Change detection outputs
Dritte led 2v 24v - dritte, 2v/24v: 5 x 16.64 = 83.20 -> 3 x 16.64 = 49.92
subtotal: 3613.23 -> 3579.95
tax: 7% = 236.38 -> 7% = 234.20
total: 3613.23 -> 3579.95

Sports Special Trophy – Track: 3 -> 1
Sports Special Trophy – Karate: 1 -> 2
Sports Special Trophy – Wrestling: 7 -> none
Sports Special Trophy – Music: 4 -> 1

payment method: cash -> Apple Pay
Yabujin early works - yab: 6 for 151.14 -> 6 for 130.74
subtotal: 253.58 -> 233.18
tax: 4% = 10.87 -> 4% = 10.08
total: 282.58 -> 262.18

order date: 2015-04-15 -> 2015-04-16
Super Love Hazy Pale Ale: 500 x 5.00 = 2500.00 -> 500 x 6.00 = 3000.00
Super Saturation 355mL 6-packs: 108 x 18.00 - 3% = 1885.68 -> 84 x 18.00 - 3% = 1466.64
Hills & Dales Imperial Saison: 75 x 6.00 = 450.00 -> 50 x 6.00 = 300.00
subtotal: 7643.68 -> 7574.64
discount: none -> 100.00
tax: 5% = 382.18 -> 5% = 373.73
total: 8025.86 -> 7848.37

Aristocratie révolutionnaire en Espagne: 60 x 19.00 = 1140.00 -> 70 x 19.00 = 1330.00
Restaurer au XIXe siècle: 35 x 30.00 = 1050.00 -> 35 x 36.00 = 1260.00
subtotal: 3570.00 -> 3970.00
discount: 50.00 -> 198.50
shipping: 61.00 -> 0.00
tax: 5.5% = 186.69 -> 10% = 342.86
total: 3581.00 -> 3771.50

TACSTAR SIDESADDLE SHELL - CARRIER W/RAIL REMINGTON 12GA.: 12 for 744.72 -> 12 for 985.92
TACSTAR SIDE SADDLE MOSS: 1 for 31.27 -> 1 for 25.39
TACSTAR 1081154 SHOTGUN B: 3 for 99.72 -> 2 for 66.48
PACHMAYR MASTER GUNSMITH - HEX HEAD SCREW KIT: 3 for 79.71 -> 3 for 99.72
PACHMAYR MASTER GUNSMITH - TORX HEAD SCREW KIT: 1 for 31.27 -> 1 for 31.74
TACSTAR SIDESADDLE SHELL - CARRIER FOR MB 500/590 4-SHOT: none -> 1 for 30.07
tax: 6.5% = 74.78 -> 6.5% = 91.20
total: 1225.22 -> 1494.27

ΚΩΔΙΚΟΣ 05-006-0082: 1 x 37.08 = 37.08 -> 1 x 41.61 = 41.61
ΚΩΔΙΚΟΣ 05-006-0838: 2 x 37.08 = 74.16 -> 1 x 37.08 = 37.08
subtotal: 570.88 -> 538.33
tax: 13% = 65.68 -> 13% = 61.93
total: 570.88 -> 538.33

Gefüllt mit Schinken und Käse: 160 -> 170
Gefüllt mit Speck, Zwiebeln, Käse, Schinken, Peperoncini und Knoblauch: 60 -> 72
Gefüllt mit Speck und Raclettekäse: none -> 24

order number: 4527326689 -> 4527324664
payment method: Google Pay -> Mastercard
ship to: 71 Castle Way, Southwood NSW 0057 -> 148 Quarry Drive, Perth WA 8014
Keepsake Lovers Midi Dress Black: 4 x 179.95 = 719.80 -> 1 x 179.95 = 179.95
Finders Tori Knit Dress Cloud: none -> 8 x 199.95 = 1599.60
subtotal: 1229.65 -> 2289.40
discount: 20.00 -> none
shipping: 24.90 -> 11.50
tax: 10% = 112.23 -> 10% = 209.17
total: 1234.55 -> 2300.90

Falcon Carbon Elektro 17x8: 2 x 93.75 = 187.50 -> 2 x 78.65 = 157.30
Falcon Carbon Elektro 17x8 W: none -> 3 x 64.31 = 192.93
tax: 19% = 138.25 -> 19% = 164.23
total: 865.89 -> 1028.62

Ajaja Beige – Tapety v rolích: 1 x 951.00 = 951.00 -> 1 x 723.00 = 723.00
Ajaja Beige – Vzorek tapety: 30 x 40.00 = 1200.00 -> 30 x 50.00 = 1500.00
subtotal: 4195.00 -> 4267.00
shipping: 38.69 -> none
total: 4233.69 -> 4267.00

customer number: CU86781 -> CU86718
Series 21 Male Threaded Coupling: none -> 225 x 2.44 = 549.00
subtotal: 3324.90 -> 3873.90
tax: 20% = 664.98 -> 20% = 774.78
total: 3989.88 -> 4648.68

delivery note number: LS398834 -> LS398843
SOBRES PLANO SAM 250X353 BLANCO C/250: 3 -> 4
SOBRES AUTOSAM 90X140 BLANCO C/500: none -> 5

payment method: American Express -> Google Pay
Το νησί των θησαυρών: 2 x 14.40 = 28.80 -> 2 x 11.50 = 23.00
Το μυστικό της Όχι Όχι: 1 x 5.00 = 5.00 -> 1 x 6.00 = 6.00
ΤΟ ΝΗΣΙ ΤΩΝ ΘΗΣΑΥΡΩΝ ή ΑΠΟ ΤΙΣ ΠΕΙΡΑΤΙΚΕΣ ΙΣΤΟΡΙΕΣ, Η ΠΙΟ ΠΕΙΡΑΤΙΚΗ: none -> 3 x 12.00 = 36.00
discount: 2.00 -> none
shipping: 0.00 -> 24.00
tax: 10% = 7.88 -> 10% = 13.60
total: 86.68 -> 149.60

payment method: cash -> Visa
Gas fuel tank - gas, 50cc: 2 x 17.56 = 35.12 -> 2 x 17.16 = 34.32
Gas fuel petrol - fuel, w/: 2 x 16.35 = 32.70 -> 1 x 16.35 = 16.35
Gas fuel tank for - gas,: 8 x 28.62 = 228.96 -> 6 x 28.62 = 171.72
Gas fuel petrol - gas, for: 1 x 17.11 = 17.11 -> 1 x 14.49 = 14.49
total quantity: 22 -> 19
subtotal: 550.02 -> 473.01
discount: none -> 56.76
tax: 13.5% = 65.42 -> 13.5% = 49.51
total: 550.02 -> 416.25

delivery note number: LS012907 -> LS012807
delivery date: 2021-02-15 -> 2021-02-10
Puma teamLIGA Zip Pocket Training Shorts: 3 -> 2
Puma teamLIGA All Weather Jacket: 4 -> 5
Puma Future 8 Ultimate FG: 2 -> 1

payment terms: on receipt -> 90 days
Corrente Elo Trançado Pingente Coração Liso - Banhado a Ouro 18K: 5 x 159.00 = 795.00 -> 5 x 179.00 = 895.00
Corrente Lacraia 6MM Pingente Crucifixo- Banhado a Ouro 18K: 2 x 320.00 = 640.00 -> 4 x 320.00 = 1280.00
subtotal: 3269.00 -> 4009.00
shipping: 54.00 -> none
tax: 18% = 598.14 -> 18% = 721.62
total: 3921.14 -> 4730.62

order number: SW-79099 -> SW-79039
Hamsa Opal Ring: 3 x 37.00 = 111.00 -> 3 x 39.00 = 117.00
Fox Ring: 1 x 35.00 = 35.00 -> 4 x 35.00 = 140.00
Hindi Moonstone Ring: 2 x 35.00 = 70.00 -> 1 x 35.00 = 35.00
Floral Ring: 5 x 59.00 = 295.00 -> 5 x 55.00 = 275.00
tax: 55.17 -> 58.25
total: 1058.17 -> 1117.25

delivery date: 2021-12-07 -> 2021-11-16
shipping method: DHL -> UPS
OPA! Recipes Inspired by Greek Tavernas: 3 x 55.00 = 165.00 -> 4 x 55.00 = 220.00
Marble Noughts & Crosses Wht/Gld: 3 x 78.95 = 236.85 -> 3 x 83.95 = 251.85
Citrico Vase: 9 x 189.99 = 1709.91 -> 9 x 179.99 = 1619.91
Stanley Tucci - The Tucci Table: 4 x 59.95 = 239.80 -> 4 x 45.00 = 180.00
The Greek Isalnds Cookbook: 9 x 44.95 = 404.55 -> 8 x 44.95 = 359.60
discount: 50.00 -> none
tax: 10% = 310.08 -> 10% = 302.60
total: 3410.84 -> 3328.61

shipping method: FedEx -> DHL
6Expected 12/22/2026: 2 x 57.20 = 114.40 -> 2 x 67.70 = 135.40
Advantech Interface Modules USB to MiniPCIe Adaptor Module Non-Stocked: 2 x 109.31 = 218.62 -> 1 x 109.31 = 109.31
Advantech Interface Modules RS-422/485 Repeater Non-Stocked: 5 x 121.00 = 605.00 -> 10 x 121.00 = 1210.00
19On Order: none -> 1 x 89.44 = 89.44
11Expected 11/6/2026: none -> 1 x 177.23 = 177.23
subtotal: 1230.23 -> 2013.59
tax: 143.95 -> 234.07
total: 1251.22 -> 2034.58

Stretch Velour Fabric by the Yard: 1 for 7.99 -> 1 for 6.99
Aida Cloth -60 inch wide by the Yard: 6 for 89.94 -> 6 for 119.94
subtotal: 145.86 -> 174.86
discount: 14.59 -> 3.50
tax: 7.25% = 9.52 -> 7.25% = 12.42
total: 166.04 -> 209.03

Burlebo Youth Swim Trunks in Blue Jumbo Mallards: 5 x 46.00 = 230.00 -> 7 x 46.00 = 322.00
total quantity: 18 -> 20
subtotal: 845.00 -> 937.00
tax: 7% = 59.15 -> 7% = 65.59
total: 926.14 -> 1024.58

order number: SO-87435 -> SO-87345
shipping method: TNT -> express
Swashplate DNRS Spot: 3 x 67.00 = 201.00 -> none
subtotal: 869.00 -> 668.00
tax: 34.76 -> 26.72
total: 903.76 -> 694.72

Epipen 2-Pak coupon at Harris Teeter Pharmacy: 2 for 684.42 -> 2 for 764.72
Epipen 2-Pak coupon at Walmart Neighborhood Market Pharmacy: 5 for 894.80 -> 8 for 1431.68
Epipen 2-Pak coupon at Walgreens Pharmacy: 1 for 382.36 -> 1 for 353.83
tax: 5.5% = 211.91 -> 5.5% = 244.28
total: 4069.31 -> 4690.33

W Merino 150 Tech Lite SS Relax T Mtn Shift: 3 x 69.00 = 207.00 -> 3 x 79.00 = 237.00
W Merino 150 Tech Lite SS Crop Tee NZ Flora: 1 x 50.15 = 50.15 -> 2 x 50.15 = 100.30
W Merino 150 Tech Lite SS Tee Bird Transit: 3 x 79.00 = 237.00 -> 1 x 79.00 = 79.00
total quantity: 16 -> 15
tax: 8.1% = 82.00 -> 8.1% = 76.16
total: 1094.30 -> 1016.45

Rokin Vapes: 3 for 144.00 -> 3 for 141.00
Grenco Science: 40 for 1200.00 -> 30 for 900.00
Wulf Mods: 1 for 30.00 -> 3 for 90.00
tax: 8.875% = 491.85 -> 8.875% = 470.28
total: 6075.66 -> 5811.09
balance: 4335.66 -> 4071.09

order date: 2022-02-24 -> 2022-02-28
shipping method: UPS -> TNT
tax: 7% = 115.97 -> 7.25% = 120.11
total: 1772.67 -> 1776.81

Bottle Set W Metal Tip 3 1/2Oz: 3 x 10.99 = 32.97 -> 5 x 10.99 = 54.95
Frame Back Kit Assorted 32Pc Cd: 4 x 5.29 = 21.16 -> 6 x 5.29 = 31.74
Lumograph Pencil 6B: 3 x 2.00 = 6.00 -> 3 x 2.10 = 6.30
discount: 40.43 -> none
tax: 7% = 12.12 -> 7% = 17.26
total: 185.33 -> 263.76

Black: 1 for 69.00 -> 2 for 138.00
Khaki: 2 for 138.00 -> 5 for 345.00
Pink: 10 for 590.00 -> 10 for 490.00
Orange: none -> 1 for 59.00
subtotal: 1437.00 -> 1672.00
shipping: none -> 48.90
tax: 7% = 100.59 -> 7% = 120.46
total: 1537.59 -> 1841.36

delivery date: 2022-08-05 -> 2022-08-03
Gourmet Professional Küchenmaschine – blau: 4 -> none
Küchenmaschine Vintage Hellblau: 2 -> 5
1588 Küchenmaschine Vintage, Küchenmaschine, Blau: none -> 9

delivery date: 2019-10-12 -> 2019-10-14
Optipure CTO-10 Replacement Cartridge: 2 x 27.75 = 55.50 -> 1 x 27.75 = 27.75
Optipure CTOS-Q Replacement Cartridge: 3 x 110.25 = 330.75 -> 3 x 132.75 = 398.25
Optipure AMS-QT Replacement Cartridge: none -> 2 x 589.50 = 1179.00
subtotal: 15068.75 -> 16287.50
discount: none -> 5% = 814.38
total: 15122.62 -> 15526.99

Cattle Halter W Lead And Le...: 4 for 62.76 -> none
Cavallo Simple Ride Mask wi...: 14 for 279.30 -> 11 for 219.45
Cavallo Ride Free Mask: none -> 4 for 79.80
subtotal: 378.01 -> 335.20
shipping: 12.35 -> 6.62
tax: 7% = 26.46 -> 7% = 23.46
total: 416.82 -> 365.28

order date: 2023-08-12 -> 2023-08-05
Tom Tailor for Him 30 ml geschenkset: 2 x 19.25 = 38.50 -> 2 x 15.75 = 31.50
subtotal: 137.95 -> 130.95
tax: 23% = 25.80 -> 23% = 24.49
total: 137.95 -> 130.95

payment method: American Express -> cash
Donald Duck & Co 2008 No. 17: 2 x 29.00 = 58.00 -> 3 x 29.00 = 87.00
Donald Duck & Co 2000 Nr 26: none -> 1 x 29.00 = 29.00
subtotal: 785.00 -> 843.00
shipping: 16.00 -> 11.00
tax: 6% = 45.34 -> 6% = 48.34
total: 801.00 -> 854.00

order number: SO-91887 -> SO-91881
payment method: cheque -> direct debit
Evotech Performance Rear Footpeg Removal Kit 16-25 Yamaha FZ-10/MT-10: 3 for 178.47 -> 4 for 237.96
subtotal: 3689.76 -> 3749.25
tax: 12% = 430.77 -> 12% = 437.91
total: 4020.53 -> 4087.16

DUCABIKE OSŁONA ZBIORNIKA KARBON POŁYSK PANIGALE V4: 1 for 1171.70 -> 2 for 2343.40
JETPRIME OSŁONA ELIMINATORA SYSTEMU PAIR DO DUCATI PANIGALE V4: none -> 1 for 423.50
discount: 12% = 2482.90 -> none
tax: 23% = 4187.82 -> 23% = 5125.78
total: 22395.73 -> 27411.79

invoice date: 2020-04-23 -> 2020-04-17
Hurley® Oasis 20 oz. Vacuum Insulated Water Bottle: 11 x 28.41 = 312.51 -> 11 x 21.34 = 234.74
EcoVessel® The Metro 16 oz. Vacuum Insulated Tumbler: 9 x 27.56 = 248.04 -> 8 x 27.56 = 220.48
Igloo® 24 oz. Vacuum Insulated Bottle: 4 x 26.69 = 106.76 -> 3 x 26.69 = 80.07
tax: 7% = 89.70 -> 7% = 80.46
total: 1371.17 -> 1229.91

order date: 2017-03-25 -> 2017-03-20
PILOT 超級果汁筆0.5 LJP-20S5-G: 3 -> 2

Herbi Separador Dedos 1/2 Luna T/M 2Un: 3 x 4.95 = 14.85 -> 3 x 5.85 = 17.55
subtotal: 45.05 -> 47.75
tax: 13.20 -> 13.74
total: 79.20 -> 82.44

TASK TO CARRY OUT: Gather and copy every line of the data in which the string "Ride" is found.

RESULT:
Cavallo Simple Ride Mask wi...: 14 for 279.30 -> 11 for 219.45
Cavallo Ride Free Mask: none -> 4 for 79.80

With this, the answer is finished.